“The embarrassment that gave our school 15 seconds of fame, resulted in exponential community growth and support.”
Twice a year, we accept applications for the ABODO “I Heart My School” Scholarship. We ask students from across the country to tell us what they love about their school.
Why? We started in a dorm room and now we’re a real company. It’s time for us to pay it forward. We love our school and want to find out why other students love their school.
This fall, we received a bunch of great applications. But one of those applications stood out from the crowd. Maybe it was heartfelt tone. Maybe it was the topic – turning racism into community growth – that seemed so ripe.
But Maizie Parker of Missouri State University grabbed our attention and didn’t let go. In her essay, Maizie explains that she grew to love her school because – even in it’s darkest hour – the university maintained diversity and inclusion as an integral part of its core beliefs.
Maizie is studying Elementary Education at MSU and serves as a substitute teacher at two local schools. When she’s not studying or teaching, she spends all of her time “corralling kids” at a day care job and volunteer teaching youth classes at church. Sadly, with 200% of her waking hours already accounted for, Maizie has little time for her true life’s purpose – opening a hotel for dogs.
Check out Maizie’s essay below. And if your school has played a role in bringing together your community, then tell us about it and drop a comment below.
Winning Essay by Maizie Parker, Missouri State University
“MSU students print expletive and racial slurs”, you yourself may have read the headline printed in USA Today. In October of 2014 my school was gaining infamy for its racist students and lack of tact (interpreted as further racism) from the writing staff of our school paper. While awaiting a verdict in the Ferguson Shooting case, students from Missouri State University held a blackout march for black rights during that Fall’s homecoming. The walk was silent and peaceful, however, onlookers weren’t as peaceful. Hurling insults, the crowd grew rambunctious with protestors of the walk. That night could have, and definitely attempted to, divide our campus into whites and blacks. Instead, the embarrassment that gave our school 15 seconds of fame, resulted in exponential community growth and support, and we are only continuing to improve. Watching the aftermath has highlighted a sense of pride in Missouri State University that I didn’t know I had before. The 5 reasons that I have discovered to love my school are as follows:
1. I love the heads of staff for allowing their students to explore stories that they know need attention.

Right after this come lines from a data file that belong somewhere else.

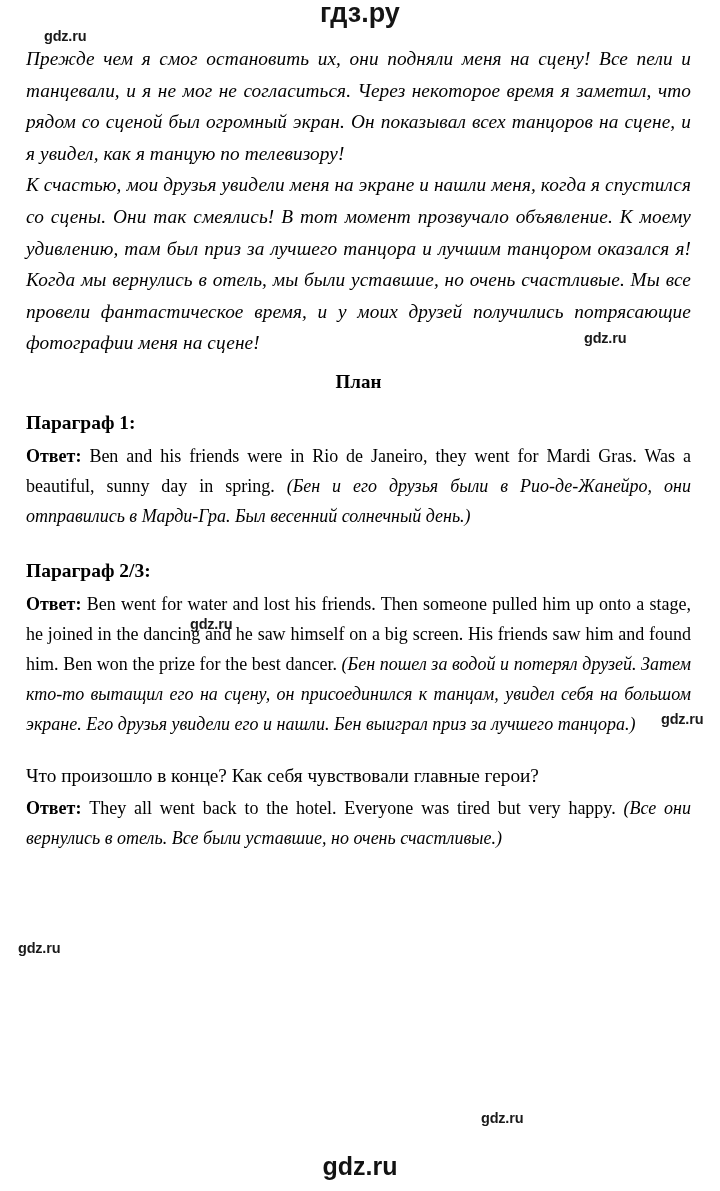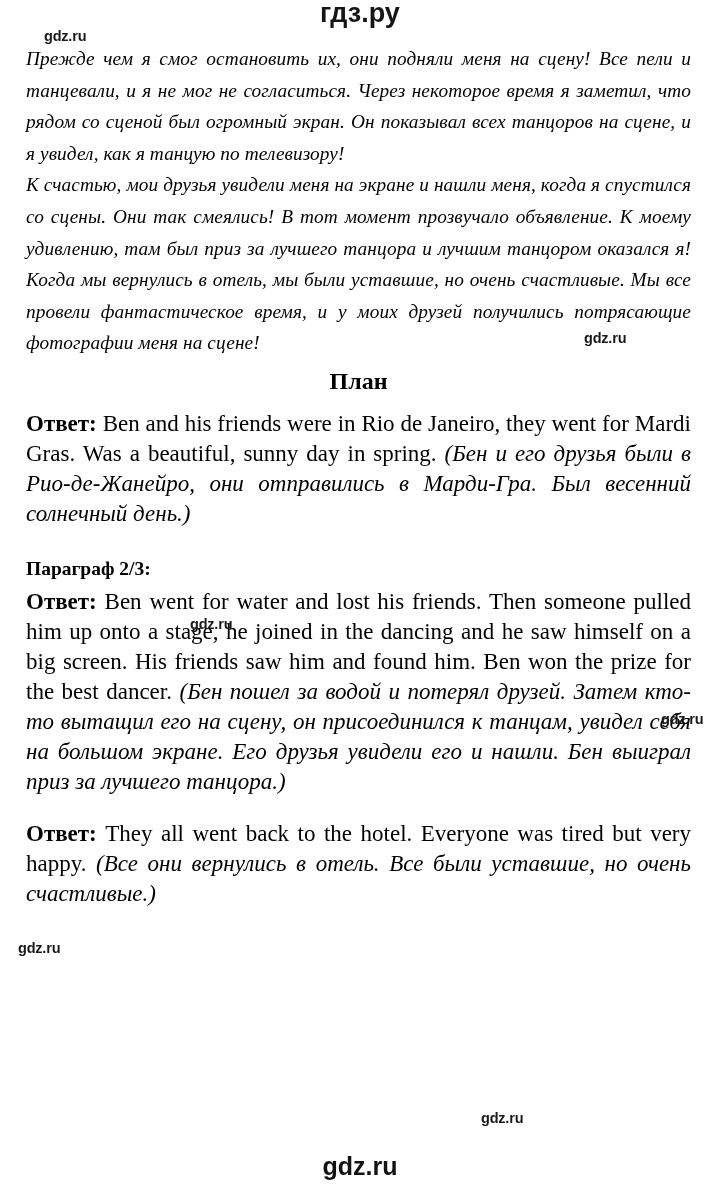"План" .plan-title { font-size: 24px -> 19px }
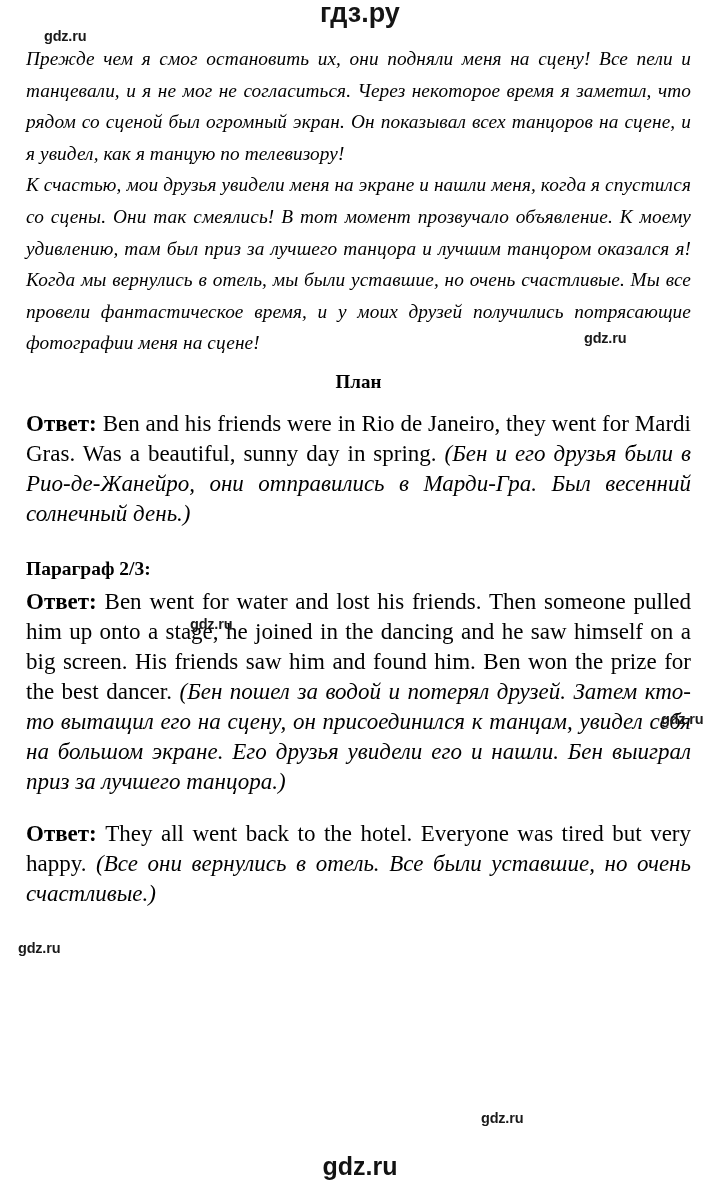"Параграф 1:" div.section-heading { html: none -> <div>Параграф 1:</div> }
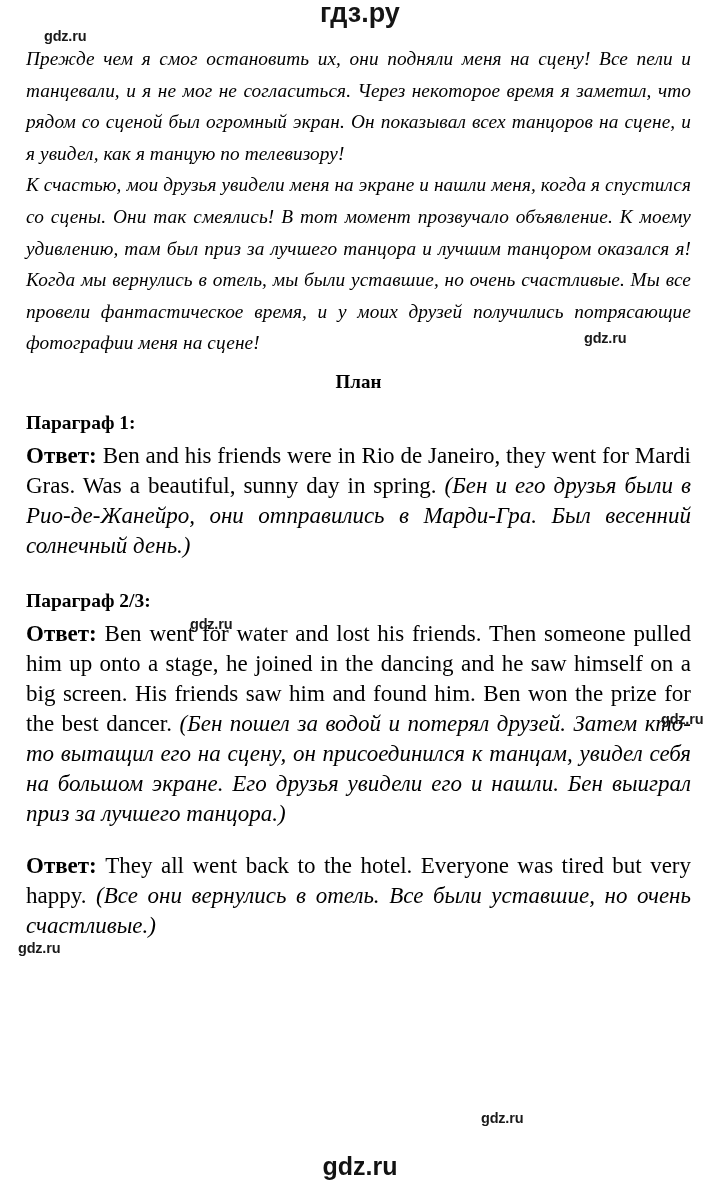"Ответ: Ben and his friends" .answer { font-size: 23px -> 18px }
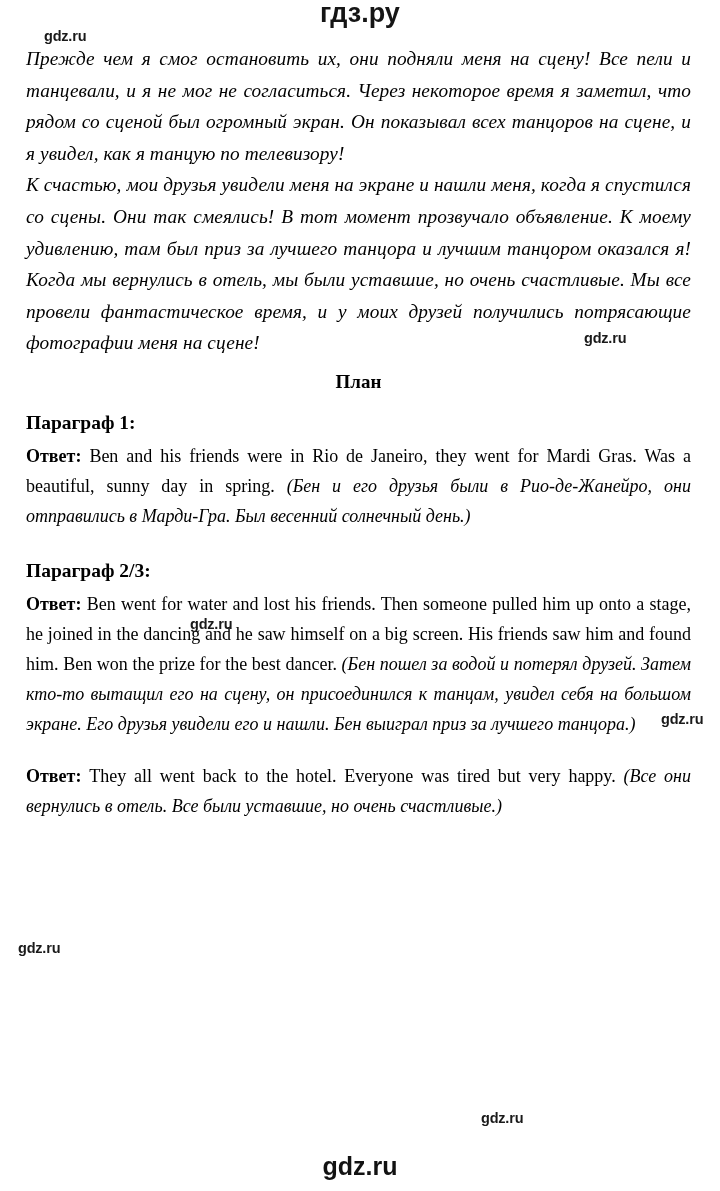"Что произошло в конце? Как" div.question { html: none -> <div>Что произошло в конце? Как себя чувствовали главные герои?</div> }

In a follow up article in the USA Today, the MSU newspaper advisor, an MSU professor Jack Dimond, was questioned over why he let his staff print the words of the protestors which were insulting and racially fueled. His response was that he believed in his students and trusted them to take responsibility for what they felt was right. While admitting he didn’t fully agree with their decisions he was supportive of their ideas and allowed them the freedom to go forward with their fervor.
2. I love the writers for finding a topic that would be easy to sweep under the rug and exploiting it.
Racism is a hard subject to breach. Especially during trying times such as those during the Ferguson tragedies. However, the newspaper staff at Missouri State University were un-phased. They saw an injustice and poor attitude threatening to engulf our community and they exposed it before it could consume the school. In that same USA Today article the Editor-in-Chief, and MSU student, was asked why he printed the expletives and racial slurs. He told them that the protestors of the blackout were not censoring their insults and putting any less in his article would water down the seriousness of the night. It wasn’t merely a news story to him, it was a catalyst that could make or break our University.
3. I love the community for stepping up to show a voice different than the voices heard that October.
The very next issue of our school’s newspaper had a response article filled with students who wanted to make sure the voices of the protestors were not the only voices heard. Many students apologized on behalf of the entire school. Everyone was full of support for the marchers. It was a rally cry from MSU that we weren’t going to let our school be divided and the protesters wouldn’t be tolerated by the student body as a whole.
4. I love the spirit of change that has been embraced by everyone.
Following the marches, the protests, and the articles Missouri State University’s board of directors, presidents, vice presidents, everyone! Stepped up and called the university to fight these problems of racism and exclusion head on. They put together meeting nights for students to discuss the events, the feelings, the problems, the solutions. They ensured no voice went unheard in looking for a solution. Since October, MSU has hosted countless speakers on the subject, to show students how to ensure inclusion and a school that warmly welcomes diversity. They’ve been teaching the difference between saying you’re open to diversity and actually acting out inclusion.
5. I love that I attend a school whose core beliefs focus around diversity and inclusion.
From orientation day here at Missouri State University we are introduced to the three pillars of public affairs. The University places a lot of emphasis on the public affairs portion of education and encourages students to be active members in their community’s. One of those pillars is Cultural Competence, which is mentioned in most of their general education courses. Another pillar is Ethical Leadership, which I think was displayed by each of the students who responded to the blackout protestors. Furthermore, the university has an entire division devoted to Diversity and Inclusion devoted to Inclusive Excellence. I love being part of a school who starts to think about inclusion from the very beginning and that puts so much effort into getting back on the right track when some of its students veer off that course.